Ricky Joel Seat v. State

CourtCourt of Appeals of Texas
DecidedJune 8, 2011
Docket06-10-00197-CR
StatusPublished

This text of Ricky Joel Seat v. State (Ricky Joel Seat v. State) is published on Counsel Stack Legal Research, covering Court of Appeals of Texas primary law. Counsel Stack provides free access to over 12 million legal documents including statutes, case law, regulations, and constitutions.

Bluebook
Ricky Joel Seat v. State, (Tex. Ct. App. 2011).

Opinion

                                                         In The

                                                Court of Appeals

                        Sixth Appellate District of Texas at Texarkana

                                                ______________________________

                                                             No. 06-10-00197-CR

                                        RICKY JOEL SEAT, Appellant

                                                                V.

                                     THE STATE OF TEXAS, Appellee

                                       On Appeal from the Sixth Judicial District Court

                                                             Lamar County, Texas

                                                            Trial Court No. 23747

                                          Before Morriss, C.J., Carter and Moseley, JJ.

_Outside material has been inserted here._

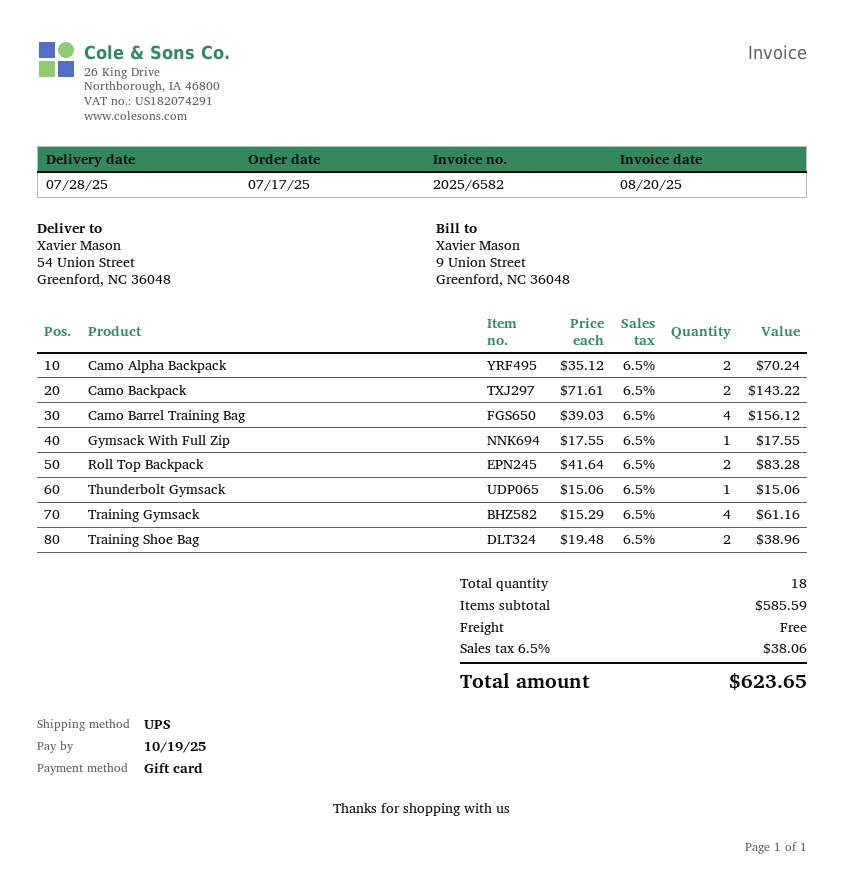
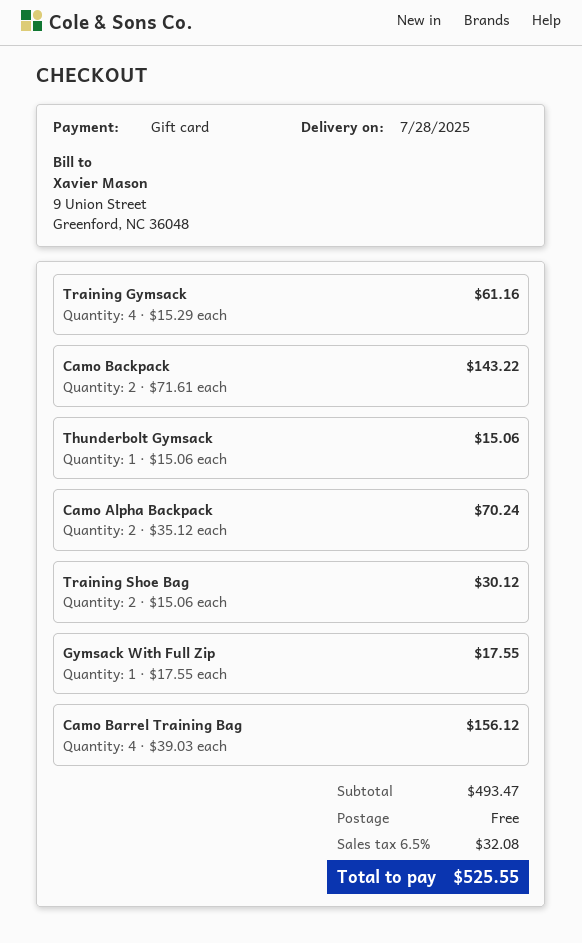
Roll Top Backpack: 2 x 41.64 = 83.28 -> none
Training Shoe Bag: 2 x 19.48 = 38.96 -> 2 x 15.06 = 30.12
subtotal: 585.59 -> 493.47
tax: 6.5% = 38.06 -> 6.5% = 32.08
total: 623.65 -> 525.55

                                              Memorandum Opinion by Justice Carter


                                                      MEMORANDUM OPINION

            Ricky Joel Seat was convicted of the unauthorized use of a motor vehicle and sentenced by jury to ten years’ imprisonment in the Texas Department of Criminal Justice—Institutional Division.[1]  On appeal, Seat claims that he received ineffective assistance of counsel in violation of the United States and Texas Constitutions, that the evidence was insufficient to support conviction, and that he was denied the right to counsel during the thirty-day time period in which to file a motion for new trial.  We affirm the judgment of the trial court.

I.          Facts

            When Steven Adams arrived at work at Pat Swaim’s Auto Sales on the morning of April 16, 2010, he noticed a year model 2000 red Chevrolet S-10 pickup truck was missing from the lot.[2]  Adams contacted the police, and a report was made.  Shortly thereafter, Adams learned that Gene Gray saw the missing truck earlier that same morning at the home of Seat’s girlfriend.  Adams then began a search for the missing truck on his own and located the truck in a wooded area near a walking track.  Upon finding the missing truck, Adams contacted the Paris Police Department.  Two officers arrived at the location a short time later, along with Seat, who had been apprehended.  Officer David Whitaker located a set of keys in Seat’s pocket, one of which operated the truck’s door lock and ignition.  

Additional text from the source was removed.